[Information given Boundary: Start]

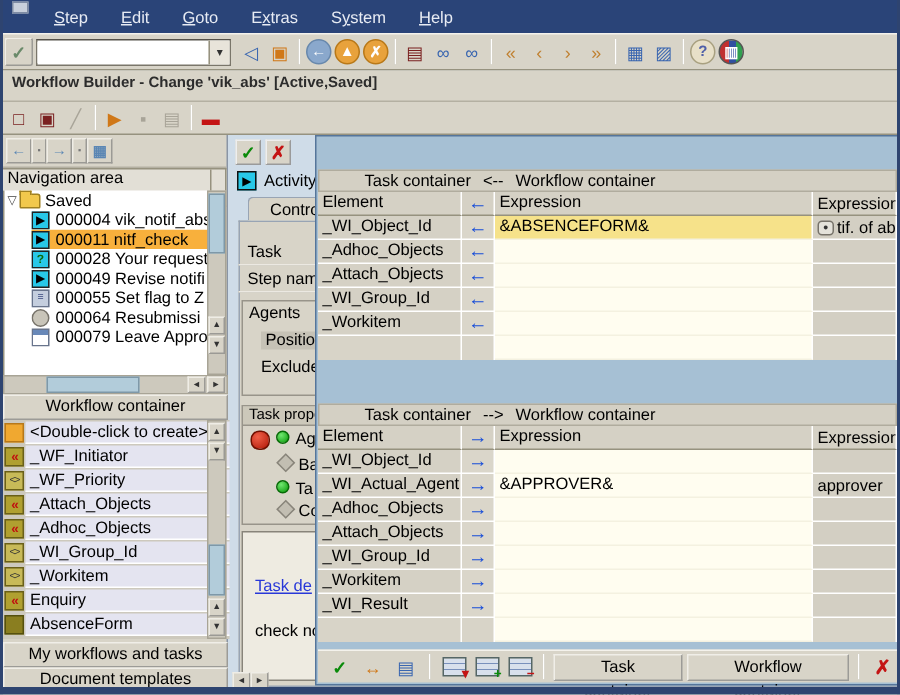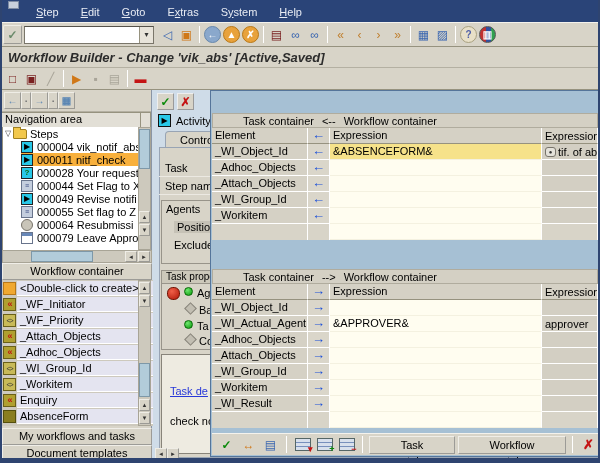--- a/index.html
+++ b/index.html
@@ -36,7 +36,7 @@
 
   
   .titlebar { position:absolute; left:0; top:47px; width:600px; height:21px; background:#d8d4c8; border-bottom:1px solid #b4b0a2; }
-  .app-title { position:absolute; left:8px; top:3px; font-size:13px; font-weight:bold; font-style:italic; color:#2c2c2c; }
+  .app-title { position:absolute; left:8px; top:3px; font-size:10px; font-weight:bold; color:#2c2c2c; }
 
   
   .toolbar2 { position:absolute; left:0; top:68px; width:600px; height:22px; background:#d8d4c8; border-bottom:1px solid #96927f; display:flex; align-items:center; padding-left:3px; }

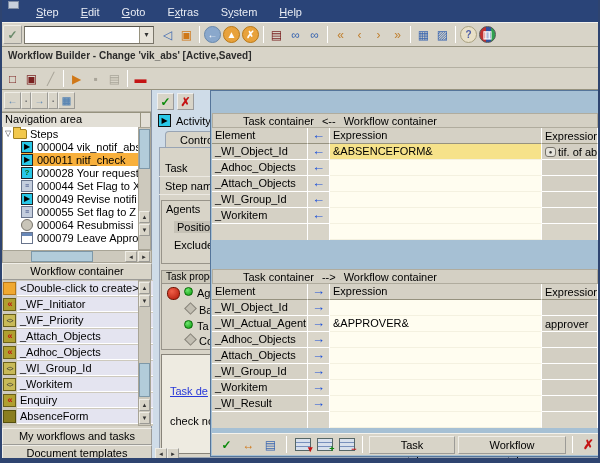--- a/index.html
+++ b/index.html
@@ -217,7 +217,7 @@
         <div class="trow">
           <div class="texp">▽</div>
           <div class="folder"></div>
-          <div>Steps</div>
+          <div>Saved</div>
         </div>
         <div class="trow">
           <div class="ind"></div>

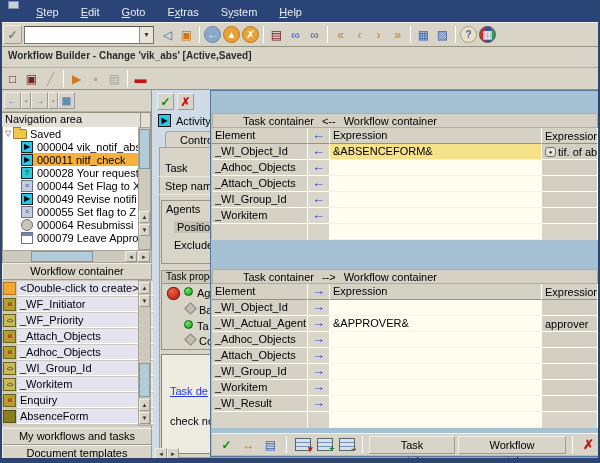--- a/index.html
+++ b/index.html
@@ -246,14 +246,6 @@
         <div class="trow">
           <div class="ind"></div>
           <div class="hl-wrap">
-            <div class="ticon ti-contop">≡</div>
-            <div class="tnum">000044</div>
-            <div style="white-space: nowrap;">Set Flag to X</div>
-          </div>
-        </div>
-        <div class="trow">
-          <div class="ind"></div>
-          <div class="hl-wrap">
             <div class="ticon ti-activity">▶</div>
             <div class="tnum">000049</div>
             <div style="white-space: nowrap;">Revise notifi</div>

[Information given Boundary: End]

Instructions to follow |
Transcribe exactly, with no pictures, the lines running from the first line of the material through the line holding "left:8px; top:3px; font-size:13px;".

Task output |
--- a/index.html
+++ b/index.html
@@ -36,7 +36,7 @@
 
   
   .titlebar { position:absolute; left:0; top:47px; width:600px; height:21px; background:#d8d4c8; border-bottom:1px solid #b4b0a2; }
-  .app-title { position:absolute; left:8px; top:3px; font-size:13px; font-weight:bold; font-style:italic; color:#2c2c2c; }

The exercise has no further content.